顾漠榆呼吸一滞,该不会……不行,他不信,再问一个,“二皇子,对个暗号。”
木宁椿疑惑地看着他。
“宫廷玉液酒。”
顾漠榆有些紧张地看着他。
“……茅屋豆腐花?”木宁椿思考了一瞬,对出下一句,尽管他不知道顾漠榆突然问他这个是为了什麽。
“……”说不定他恰好不知道这句暗号呢?顾漠榆还是有些不死心地再次提问,“奇变偶不变?”

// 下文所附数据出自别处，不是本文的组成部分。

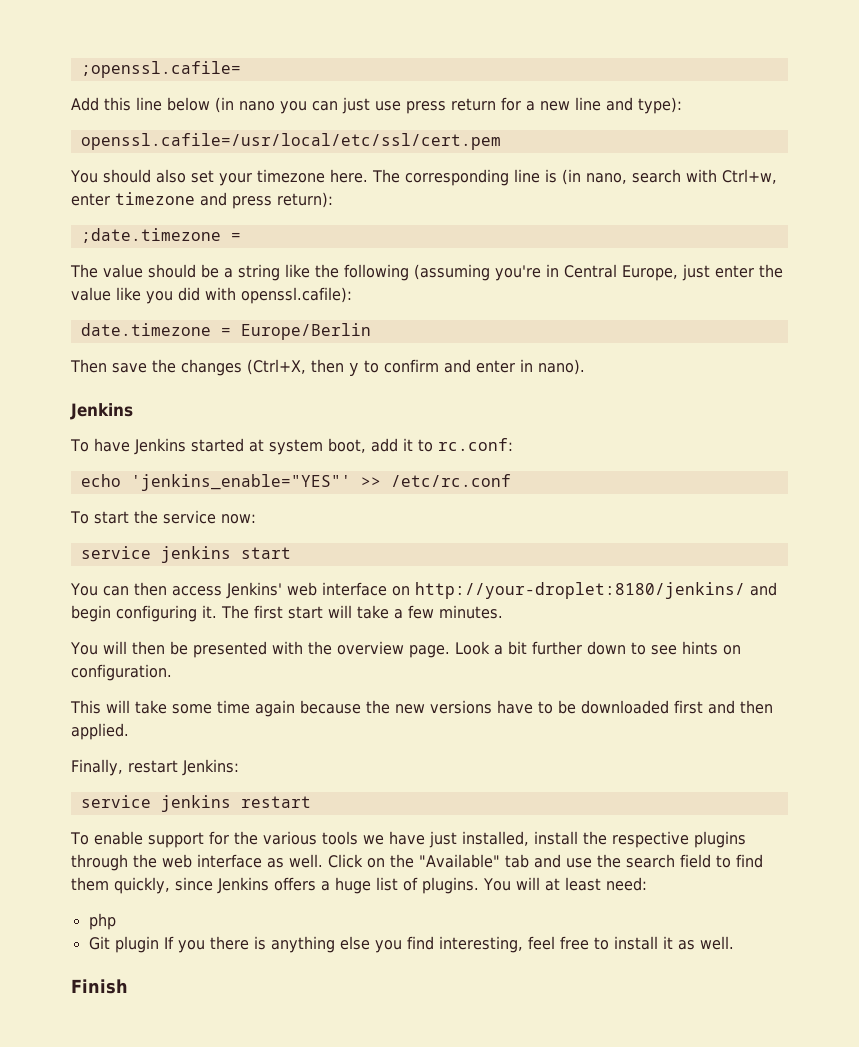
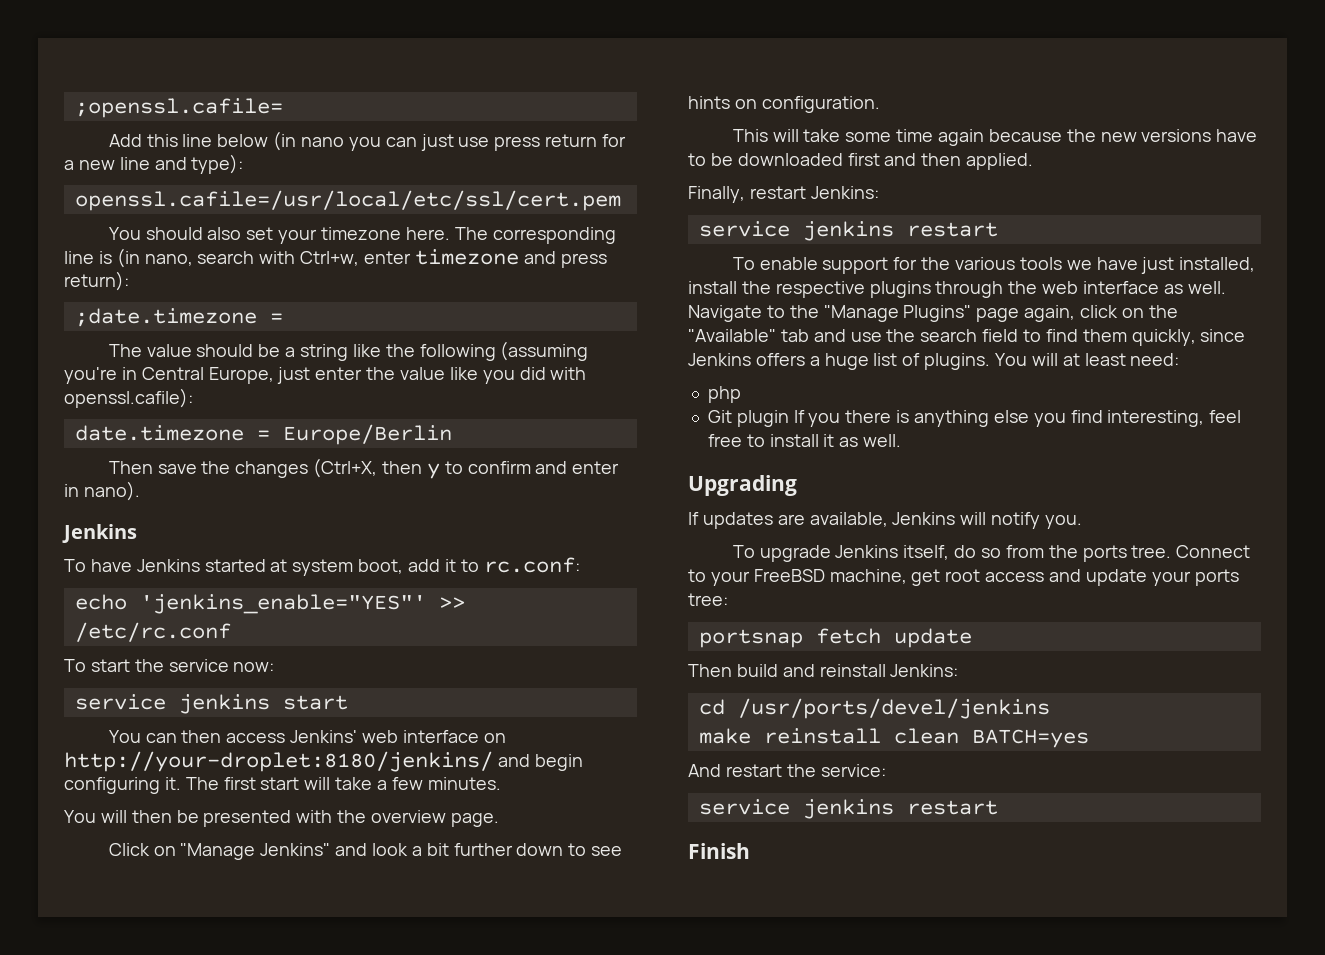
[454,641,490,655] Look -> [108,843,408,860] // Click on "Manage Jenkins" and look
[328,854,363,868] Click -> [688,305,1119,322] Navigate to the "Manage Plugins" page again, click
(734, 943) none -> [688,475,797,496] [688,512,1083,529] [732,545,1251,562] [688,569,1239,586] [688,593,728,606] [698,628,972,648] [688,664,959,677] [698,698,1050,719] [698,728,1089,748] [688,764,886,777] [698,799,998,819] // Upgrading // If updates are available, Jenkins will notify you. // To upgrade Jenkins itself, do so from the ports tree. Connect to your FreeBSD machine, get root access and update your ports tree: // portsnap fetch update // Then build and reinstall Jenkins: // cd /usr/ports/devel/jenkins // make reinstall clean BATCH=yes // And restart the service: // service jenkins restart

木宁椿疑惑的神情更深了,这是什麽对子?他出这对子是想干什麽?考验自己的能力?
见木宁椿迟迟没有回答,顾漠榆将他是九年义务教育漏网之鱼的可能性排除掉,回想起之前他们对话的一系列反应,陷入沉默。
三线作战
垂死病中惊坐起,傻春竟是他自己。
顾漠榆抹了把脸,表情有些痛苦,他的老天鹅,他之前究竟在干嘛?
到底是哪一步出错了才会导致他想歪了?
顾漠榆深吸一口气,再次仔细回想,随即发现了盲点——“你说我刚来这不清楚这里的制度,是指什麽制度?军营制度?官场制度?”